Four other employees were wounded in Saturday's attack, said Marwa Amini, interior ministry deputy spokeswoman.
The pair died when the bus carrying 15 employees of the Khurshid TV news station was struck, the channel's news director Jawed Farhad told AFP news agency.
The interior ministry said the minivan had been targeted.
"The target of the blast was the vehicle of Khurshid private TV," a ministry statement said.
The Islamic State of Iraq and the Levant (ISIL, also known as ISIS) group claimed responsibility hours after the attack.
In a statement on an ISIL-affiliate website, the group said the attack was against a bus carrying employees of Khurshid TV, a station it described as "loyal to the Afghan apostate government".
ISIL, which battles government forces and Taliban fighters, has claimed some of the deadliest attacks in urban Afghanistan in recent years. It did not give a reason for Saturday's attack.
Pictures shared on social media showed a white minibus with extensive damage to its front.

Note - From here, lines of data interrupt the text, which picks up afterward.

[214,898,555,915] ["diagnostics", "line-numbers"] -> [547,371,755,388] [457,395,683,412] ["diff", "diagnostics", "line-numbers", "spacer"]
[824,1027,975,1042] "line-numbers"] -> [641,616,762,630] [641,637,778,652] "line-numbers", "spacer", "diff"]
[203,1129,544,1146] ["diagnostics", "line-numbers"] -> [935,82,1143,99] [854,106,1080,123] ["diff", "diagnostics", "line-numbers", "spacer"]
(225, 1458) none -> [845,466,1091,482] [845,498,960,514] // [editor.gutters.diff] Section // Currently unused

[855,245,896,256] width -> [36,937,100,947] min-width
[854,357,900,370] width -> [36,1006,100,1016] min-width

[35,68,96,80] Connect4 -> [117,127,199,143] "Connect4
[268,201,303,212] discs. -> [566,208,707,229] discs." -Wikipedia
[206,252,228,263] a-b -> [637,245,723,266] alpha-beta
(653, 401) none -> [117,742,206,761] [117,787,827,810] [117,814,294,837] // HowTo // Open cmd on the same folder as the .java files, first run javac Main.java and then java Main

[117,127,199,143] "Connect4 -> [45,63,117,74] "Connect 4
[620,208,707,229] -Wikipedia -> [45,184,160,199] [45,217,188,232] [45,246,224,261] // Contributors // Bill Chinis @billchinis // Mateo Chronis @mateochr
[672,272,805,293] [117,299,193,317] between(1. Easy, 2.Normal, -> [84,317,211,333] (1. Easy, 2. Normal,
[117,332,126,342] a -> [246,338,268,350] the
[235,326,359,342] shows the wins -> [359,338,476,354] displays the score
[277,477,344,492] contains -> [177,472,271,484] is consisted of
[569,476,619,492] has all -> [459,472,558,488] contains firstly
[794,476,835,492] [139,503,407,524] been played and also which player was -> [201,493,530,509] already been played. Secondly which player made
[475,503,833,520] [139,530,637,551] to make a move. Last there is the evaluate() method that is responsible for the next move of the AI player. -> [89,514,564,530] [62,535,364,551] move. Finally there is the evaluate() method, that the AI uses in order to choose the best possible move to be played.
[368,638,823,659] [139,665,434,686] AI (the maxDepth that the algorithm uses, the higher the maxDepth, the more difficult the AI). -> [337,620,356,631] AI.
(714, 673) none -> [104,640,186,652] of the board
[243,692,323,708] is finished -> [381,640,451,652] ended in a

It was the second such attack targeting employees of the channel in less than a year.
In August 2019, two passers-by were killed when a "sticky bomb" - a type of homemade explosive attached to vehicles with magnets - struck a similar Khurshid TV van.
Afghanistan is one of the world's deadliest places for journalists, who face many risks covering the country's long-running conflict and who have sometimes been targeted for doing their job.
Last year, the Taliban warned the Afghan media to stop broadcasting what it called "anti-Taliban statements".
In 2016, a Taliban suicide bomber rammed his car into a bus carrying employees of Tolo TV, the country's largest private broadcaster, killing seven journalists.
The Taliban claimed Tolo was producing propaganda for the US military and the Western-backed Afghan government.
The latest attack comes during an overall drop in violence across much of Afghanistan since the Taliban offered a surprise three-day ceasefire on May 24.
While the truce ended on Tuesday night, violence has largely remained low, though Afghan security forces have suffered some attacks that authorities blame on the Taliban.